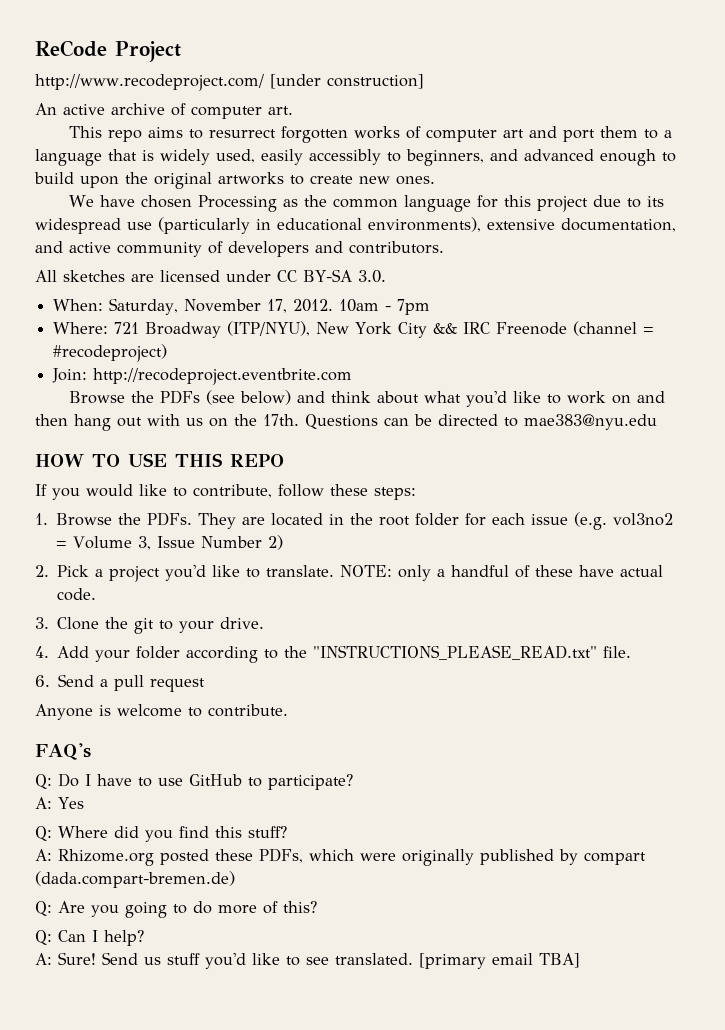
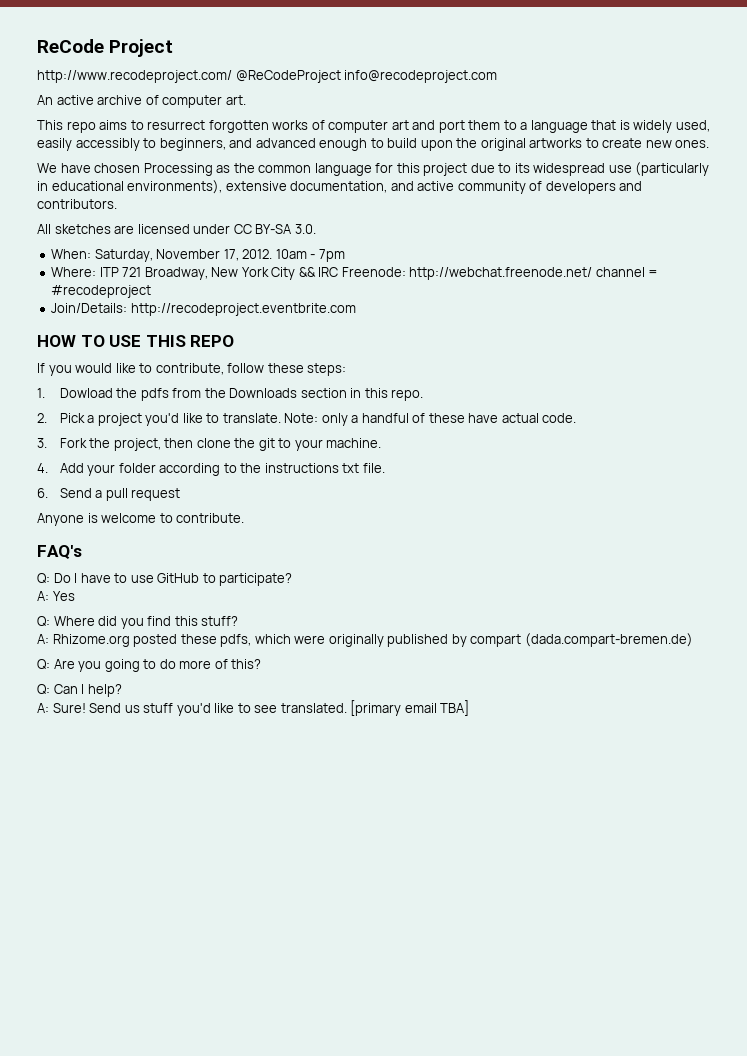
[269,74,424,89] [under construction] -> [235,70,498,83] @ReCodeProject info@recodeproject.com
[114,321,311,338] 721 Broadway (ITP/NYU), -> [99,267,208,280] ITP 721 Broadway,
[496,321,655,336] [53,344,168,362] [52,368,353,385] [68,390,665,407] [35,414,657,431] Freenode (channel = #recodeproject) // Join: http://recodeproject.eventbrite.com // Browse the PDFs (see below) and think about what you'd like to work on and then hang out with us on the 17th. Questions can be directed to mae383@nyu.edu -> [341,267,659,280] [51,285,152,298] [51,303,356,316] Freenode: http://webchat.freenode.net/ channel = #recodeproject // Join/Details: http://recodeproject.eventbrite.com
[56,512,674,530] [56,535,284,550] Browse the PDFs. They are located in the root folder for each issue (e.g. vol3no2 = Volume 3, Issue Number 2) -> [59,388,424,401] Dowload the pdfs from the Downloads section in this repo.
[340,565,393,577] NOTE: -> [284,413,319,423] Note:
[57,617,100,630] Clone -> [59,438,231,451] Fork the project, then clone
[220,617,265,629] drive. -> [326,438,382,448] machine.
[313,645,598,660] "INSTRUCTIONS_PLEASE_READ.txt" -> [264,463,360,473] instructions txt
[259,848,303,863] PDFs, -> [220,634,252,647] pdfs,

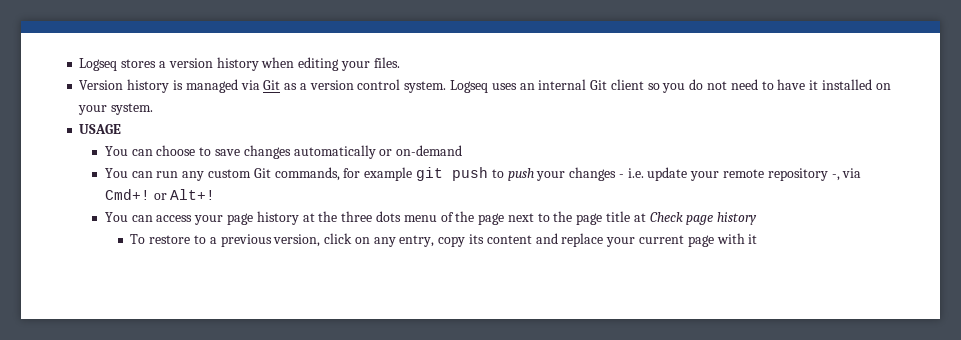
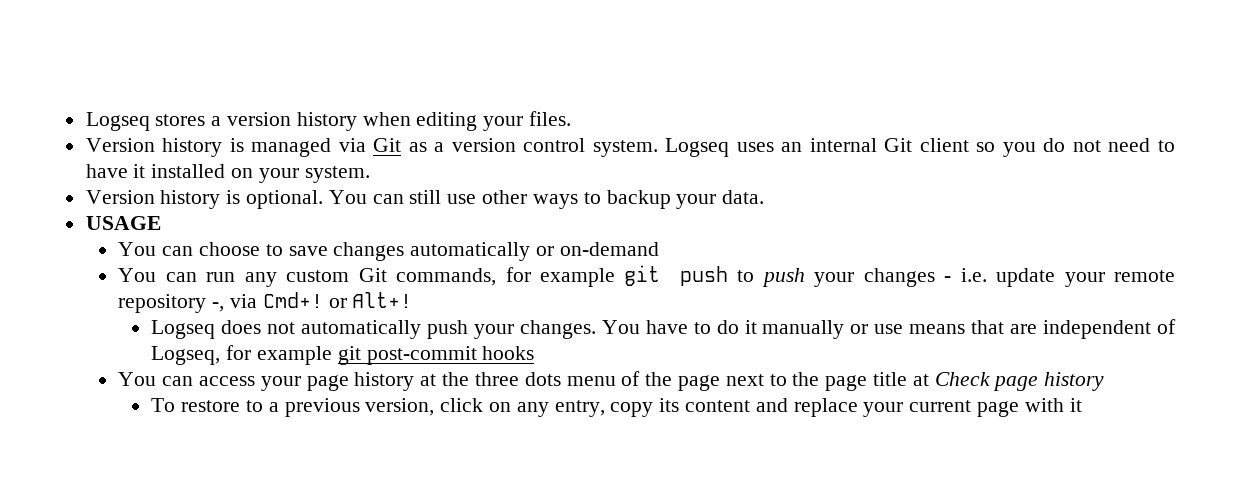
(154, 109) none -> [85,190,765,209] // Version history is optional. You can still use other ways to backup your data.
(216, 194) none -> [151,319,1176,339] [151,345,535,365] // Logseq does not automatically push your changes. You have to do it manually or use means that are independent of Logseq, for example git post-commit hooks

* **About this exercise**:
The listing above is to be set down word for word, without its images.

* **Response**:
[269,74,424,89] [under construction] -> [235,70,498,83] @ReCodeProject info@recodeproject.com
[114,321,311,338] 721 Broadway (ITP/NYU), -> [99,267,208,280] ITP 721 Broadway,
[496,321,655,336] [53,344,168,362] [52,368,353,385] [68,390,665,407] [35,414,657,431] Freenode (channel = #recodeproject) // Join: http://recodeproject.eventbrite.com // Browse the PDFs (see below) and think about what you'd like to work on and then hang out with us on the 17th. Questions can be directed to mae383@nyu.edu -> [341,267,659,280] [51,285,152,298] [51,303,356,316] Freenode: http://webchat.freenode.net/ channel = #recodeproject // Join/Details: http://recodeproject.eventbrite.com
[56,512,674,530] [56,535,284,550] Browse the PDFs. They are located in the root folder for each issue (e.g. vol3no2 = Volume 3, Issue Number 2) -> [59,388,424,401] Dowload the pdfs from the Downloads section in this repo.
[340,565,393,577] NOTE: -> [284,413,319,423] Note:
[57,617,100,630] Clone -> [59,438,231,451] Fork the project, then clone
[220,617,265,629] drive. -> [326,438,382,448] machine.
[313,645,598,660] "INSTRUCTIONS_PLEASE_READ.txt" -> [264,463,360,473] instructions txt
[259,848,303,863] PDFs, -> [220,634,252,647] pdfs,

(154, 109) none -> [85,190,765,209] // Version history is optional. You can still use other ways to backup your data.
(216, 194) none -> [151,319,1176,339] [151,345,535,365] // Logseq does not automatically push your changes. You have to do it manually or use means that are independent of Logseq, for example git post-commit hooks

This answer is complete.